Data in this exercise ::
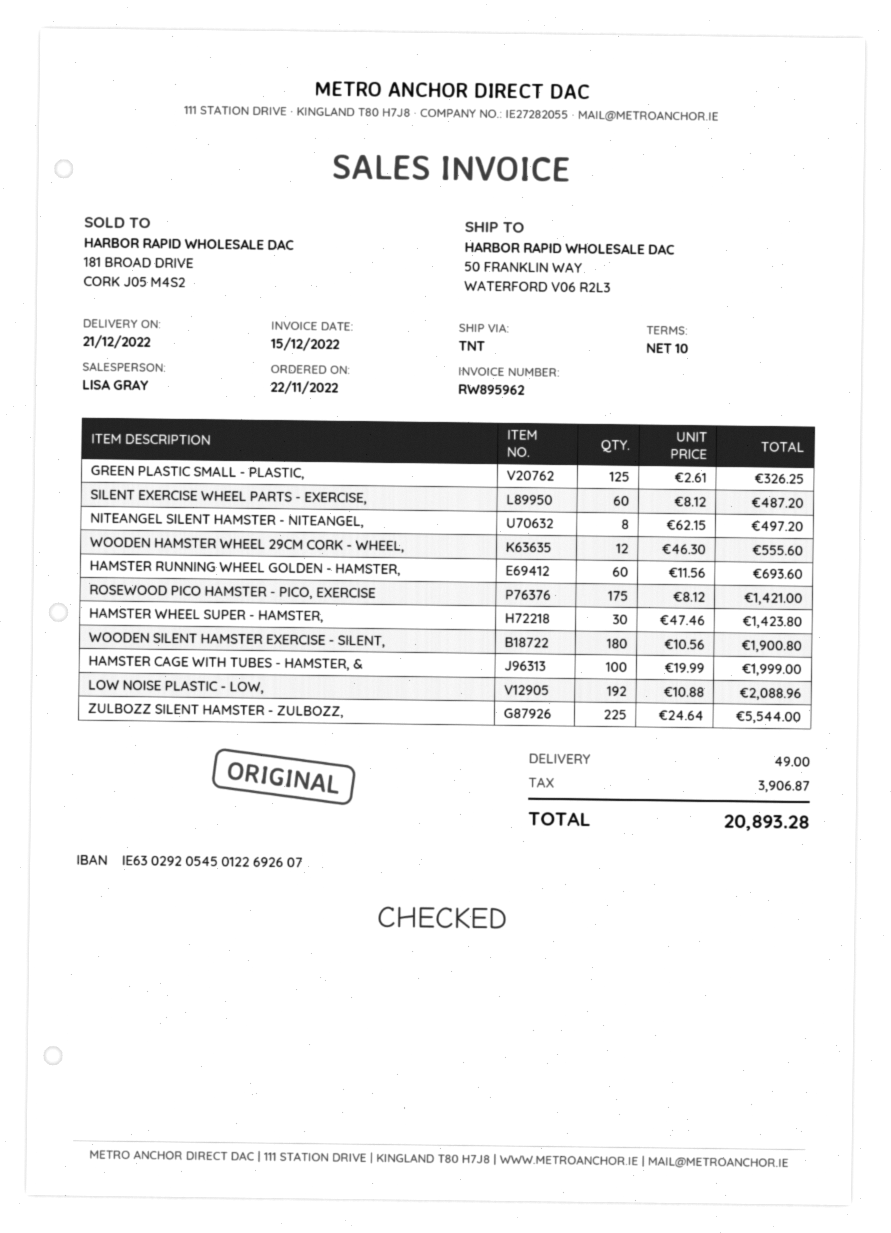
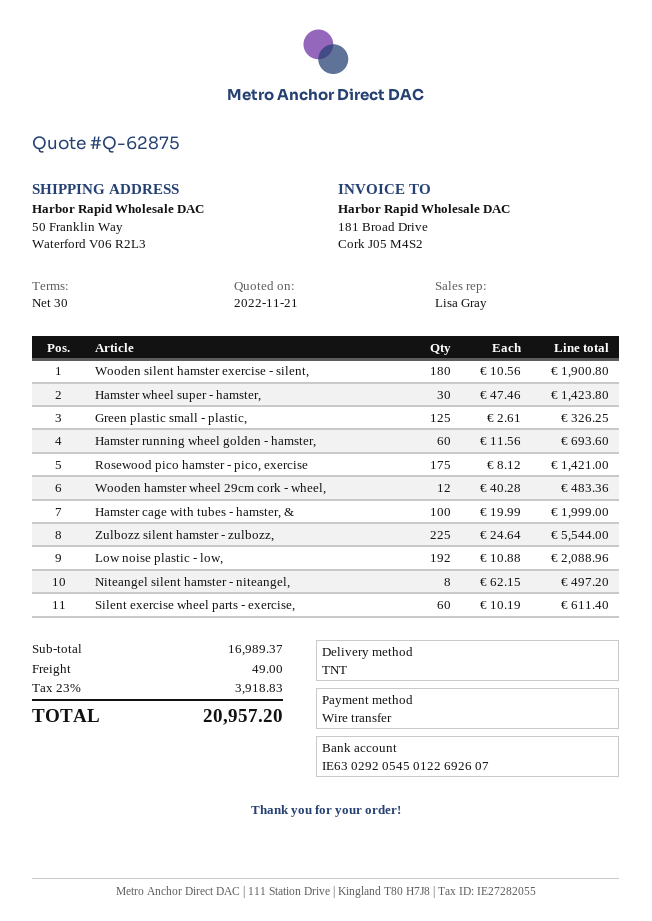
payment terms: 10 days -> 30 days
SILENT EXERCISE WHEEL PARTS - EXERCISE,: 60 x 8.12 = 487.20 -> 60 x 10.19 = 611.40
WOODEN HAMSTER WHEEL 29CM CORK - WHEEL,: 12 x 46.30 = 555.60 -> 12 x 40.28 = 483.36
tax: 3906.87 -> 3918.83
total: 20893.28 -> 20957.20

==

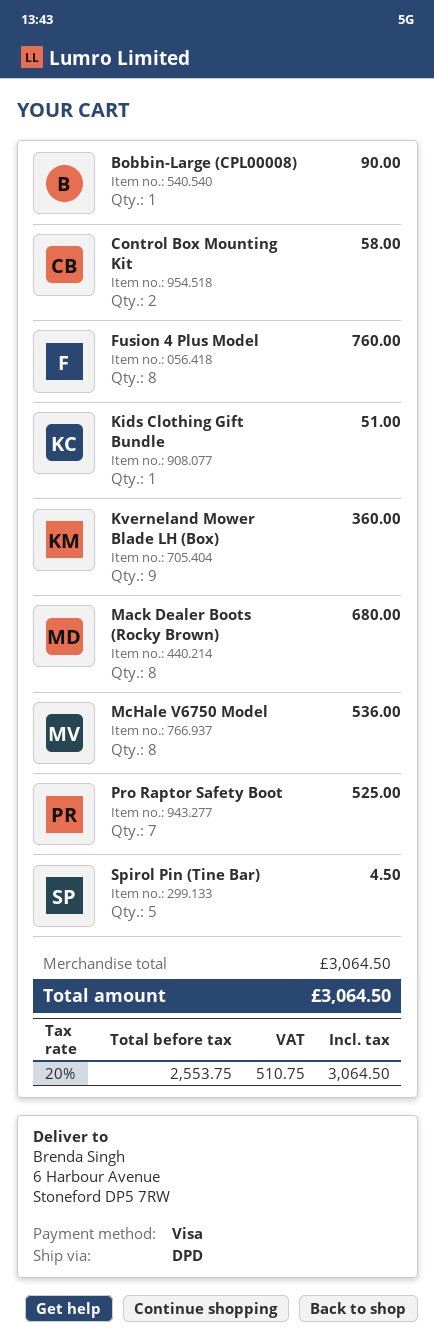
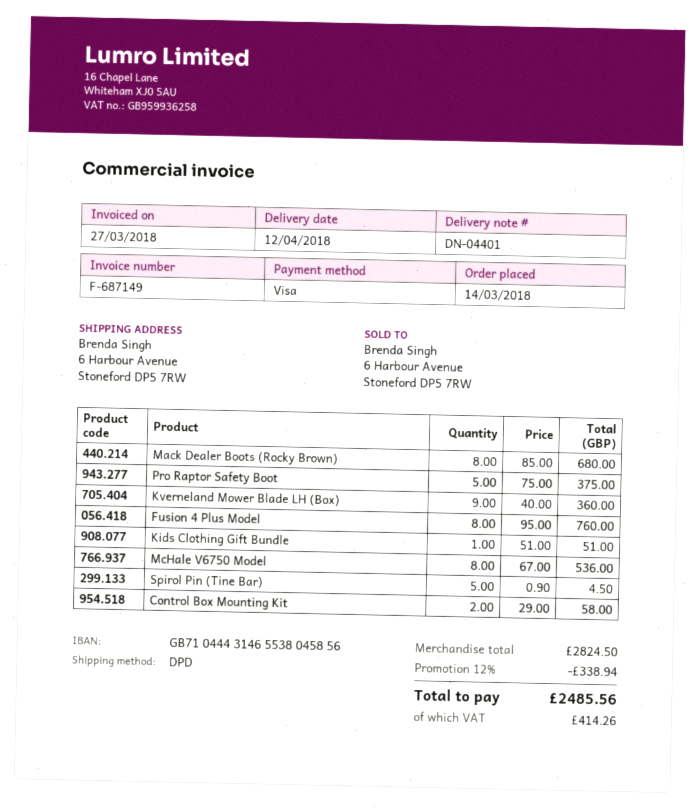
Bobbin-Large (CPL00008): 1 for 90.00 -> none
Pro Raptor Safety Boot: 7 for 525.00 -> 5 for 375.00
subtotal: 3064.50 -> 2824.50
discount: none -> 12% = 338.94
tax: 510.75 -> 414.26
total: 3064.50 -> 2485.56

Work to be completed ::
Take the line above containing "WOODEN HAMSTER WHEEL", the line containing "total: 20893.28 -> 20957.20", and all lines in between, and copy them exactly without anything else.

Problem solution ::
WOODEN HAMSTER WHEEL 29CM CORK - WHEEL,: 12 x 46.30 = 555.60 -> 12 x 40.28 = 483.36
tax: 3906.87 -> 3918.83
total: 20893.28 -> 20957.20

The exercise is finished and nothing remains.